Jim Edwards’ first car wasn’t an American teenager’s usual first car.
As his longtime friend Scott Blackstock recalls, when Edwards turned 16, his first car was a very old—and very used—sports car. One of Edwards’ classmates ran into the back of it, significantly damaging the car. A local mechanic and salvage yard owner in Edwards hometown of Barnesville, Georgia, knew how much Jim loved that car. He offered a solution.
“They literally cut two different year vehicles of the same model in half, and they took the front end of one and the rear end of another and stitched them together—and that’s what Jim drove for the rest of high school,” says Blackstock.
But instead of accepting ABA’s chairmanship under the bright lights on a convention stage, Jim Edwards is staring into a webcam in his green-wallpapered office, livestreaming his remarks to ABA’s first (and hopefully only) Unconventional Convention. He can’t see the thousands of participants staring back at their own computer screens, clicking “yea” instead of voting by acclamation.
As he accepts the chairmanship of ABA for 2020-21, Edwards will face challenges that require the focus, drive and ambition of a young man who would cut up cars for fun and learning. He will face obstacles made for a solutions-minded banker—one with aptitude for technology, comfort with ambiguity and empathy for disruption.
In this historical moment, ABA has called a leader uniquely suited to the monumental work facing the banking industry.
Calm in crisis
If you had to describe Jim Edwards’ bank, you might say it’s in the sweet spot—large enough to offer innovation, yet small enough to be nimble.
United Bank is a $1.7 billion bank based in central Georgia. Its footprint stretches from rural farm areas to the Atlanta exurbs. It’s a full-service bank, offering consumer products, mortgages, business loans and services, cash management and trust services, but “we try to do that with a small-bank, high-touch feel,” says Edwards.
United has grown into a classic community bank with a strong future orientation. Edwards’ colleagues and customers agree: as United has grown, Edwards is a model for community bankers in the 21st century.
And United Bank has two features of community banks often hidden below the surface: a history forged in crisis and a legacy of innovation. “Crises are part of our experience,” says Edwards. “They come more frequently than you might think.”
Most recently, Edwards faced down the 2008 financial crisis. The fallout from the crisis was felt acutely in Georgia, which accounted for one in six U.S. bank failures between 2008 and 2015. “We had a number of our institutions that did not make it,” says Joe Brannen, president and CEO of the Georgia Bankers Association, which Edwards chaired in 2012-13.
“There were banks like Jim’s that were willing to step up,” Brannen reflects. “They were not exposed to the number or concentration of [acquisition, development and construction] loans many of the failed banks were troubled with. Jim’s bank had solid capital and capacity with the team he had built to entertain opportunities to help the FDIC with resolutions.”

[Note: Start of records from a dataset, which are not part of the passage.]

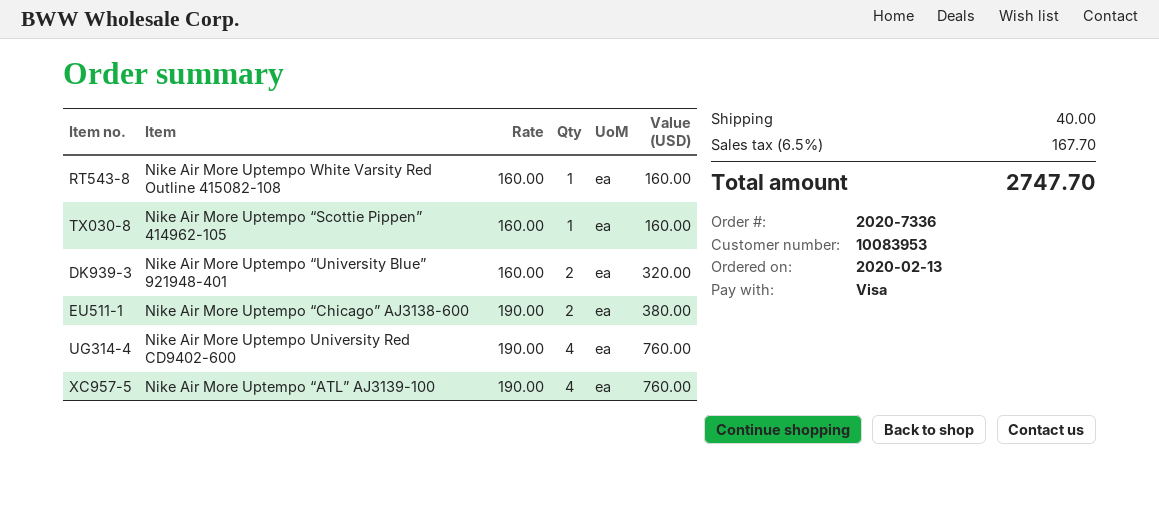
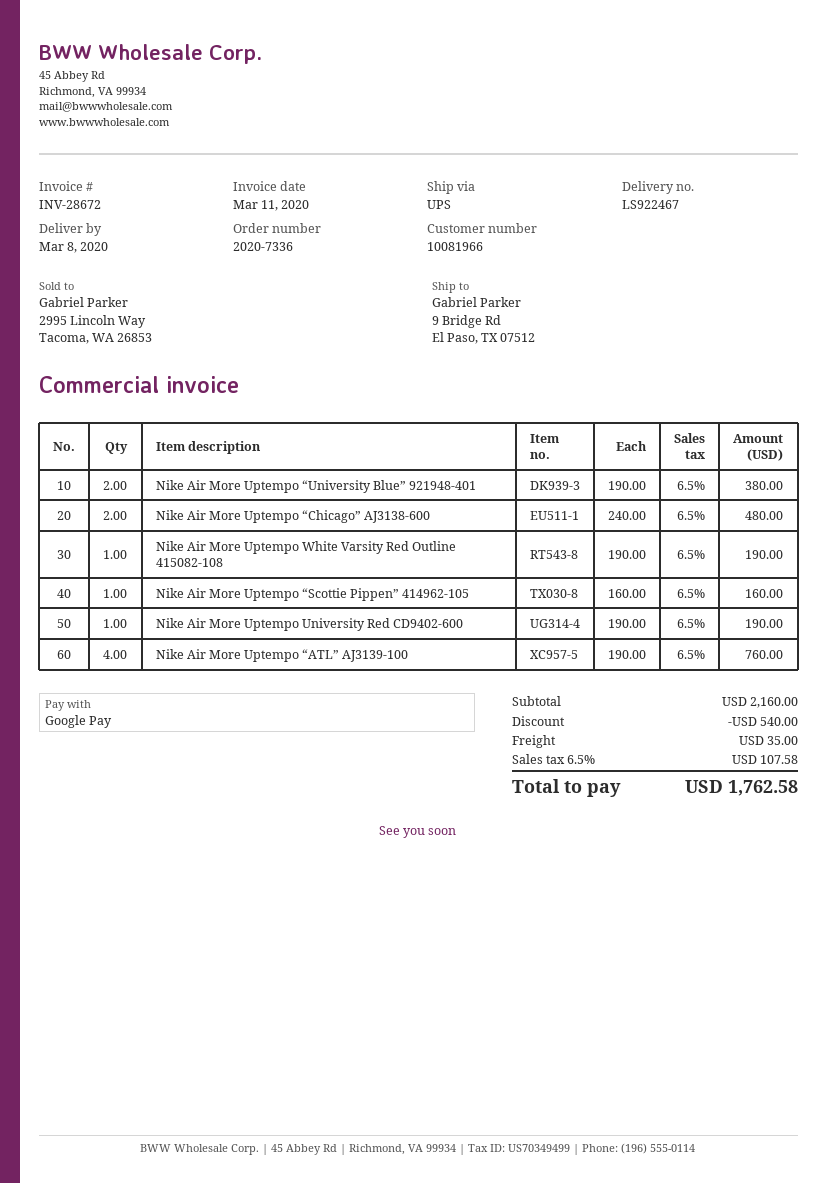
customer number: 10083953 -> 10081966
payment method: Visa -> Google Pay
Nike Air More Uptempo White Varsity Red Outline 415082-108: 1 x 160.00 = 160.00 -> 1 x 190.00 = 190.00
Nike Air More Uptempo “University Blue” 921948-401: 2 x 160.00 = 320.00 -> 2 x 190.00 = 380.00
Nike Air More Uptempo “Chicago” AJ3138-600: 2 x 190.00 = 380.00 -> 2 x 240.00 = 480.00
Nike Air More Uptempo University Red CD9402-600: 4 x 190.00 = 760.00 -> 1 x 190.00 = 190.00
discount: none -> 540.00
shipping: 40.00 -> 35.00
tax: 6.5% = 167.70 -> 6.5% = 107.58
total: 2747.70 -> 1762.58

United Bank made four acquisitions in the aftermath of the crisis. “He went after those opportunities that made sense for the communities,” Brannen recalls. “Jim led with intelligence and grace. When others chose to spend their time and energy being mad about what was happening, he was always the voice of reason looking for solutions.”
Edwards didn’t become the leader he is overnight. He’s part of the third generation in his family to work at United Bank. In the 1920s, his grandfather, Joel Edwards, began working with the Bank of Zebulon, which dates back to 1905. In 1996, the bank took on the name United to reflect the merger of other banks in the holding company.
Edwards started work at the bank during summers as a teenager. “Compared to baling hay in the Georgia heat, it was a pretty easy decision to work on a teller line,” he jokes. After college at Emory, work at a large insurer and an MBA at the University of Virginia, he and his wife, Laura, returned to Griffin, Georgia, where he worked as a commercial lender at United’s largest office. Jim and Laura today have three grown children.
After three years, Edwards moved to a neighboring county to run a newly acquired office, and in 2002 he was named CEO. He is joined by three other third-generation family members; his brother Chris is the holding company president and the bank’s CIO, cousin John is the bank’s chairman and his cousin Allie is a senior attorney. Jim’s father, Joe, is semi-retired but continues to serve on the bank board, and fourth-generation members of the family have joined as well.
The Edwards family commitment “lends itself to longstanding deep relationships in the community,” Edwards says. Being closely held has also allowed United to maintain a “long-term focus” that “has been very positive for us,” he says.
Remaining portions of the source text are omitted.